Tuesday, August 9, 2022

Lombardi Talking Butkus

I finally got around to reading Bill Curry’s Ten Men You Meet In The Huddle. I don’t know what took me so long. Perhaps it’s all the fine football books out there. Where does one start? Or go next? Anyway, I enjoyed this little Vince Lombardi nugget and had to share it. 

     Alert the Media:
     Lombardi Admits He Was Wrong
     Speaking of great linebackers, Dick Butkus came into the league in 1965 with a huge reputation, but he wasn’t at all graceful or fluid, and he looked awkward at times. 
     As we studied film of the Bears before our first game of the season with them, Coach Lombardi noted, “That Butkus guy, number 51, he doesn’t look as good as I’d heard.

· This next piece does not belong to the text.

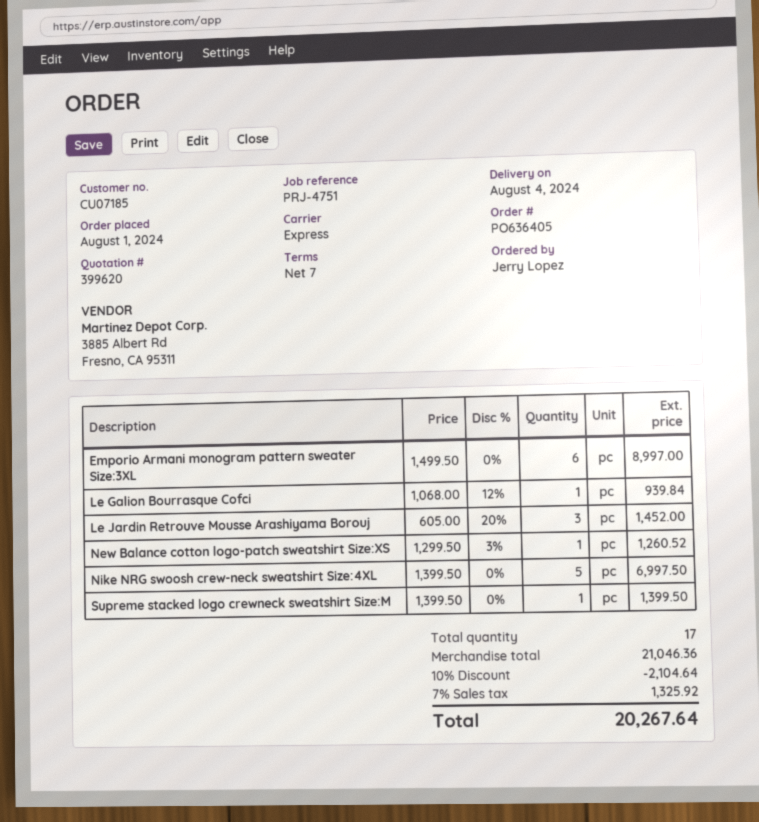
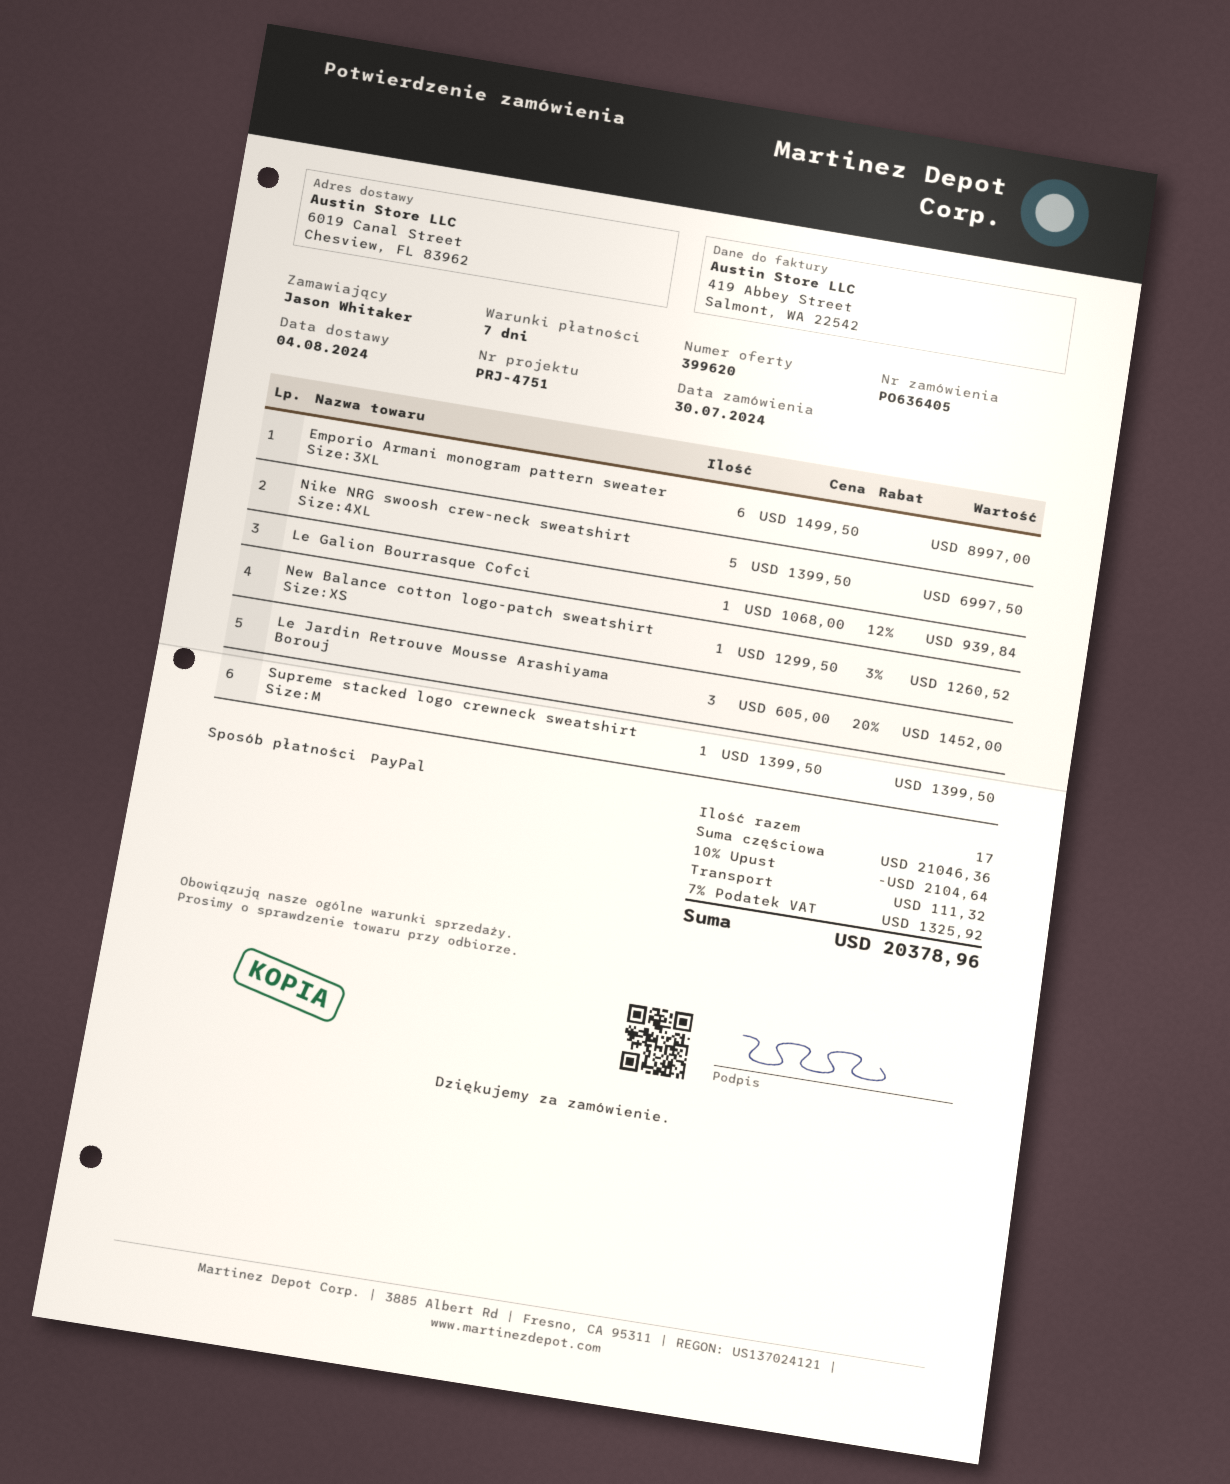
order date: 2024-08-01 -> 2024-07-30
ordered by: Jerry Lopez -> Jason Whitaker
shipping: none -> 111.32
total: 20267.64 -> 20378.96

Looks like he’s just a big stiff that will end up as a defensive tackle. 
     Coach was right. Butkus didn’t look good on film.
     But as the season progressed, we watched Butkus do things like force six turnovers in one game against the Baltimore Colts. And in our second meeting of the year with the Bears, on October 31, we saw him systematically take apart our run game. 
     The most vivid Butkus moment I recall from that season came as I looked on from the sideline in Wrigley Field. Jimmy Taylor took the hand off on our patented off-tackle play to the weak side. Forrest Gregg and Paul Hornung executed their blocks perfectly, the hole opened just as it should have, and Taylor tore through it, the most punishing runner in the NFL, running to daylight. 
     Butkus had materialized out of nowhere, as if by magic. He exploded out of the mass of blockers and defenders inside the play and hit Taylor with such force that Jim’s headgear spun off. Butkus stripped him of the ball and in the next instant was running toward our goal line all alone, waving the football over his head in exultant triumph.
     It stands to this day as the single most violent, most shocking one-on-one tackle of a great back I have ever seen.
     In the film session of the game the following week, Coach Lombardi stopped the film at that play. “I was wrong about that guy.” 
     No kidding.

Sometimes you just have to see someone play.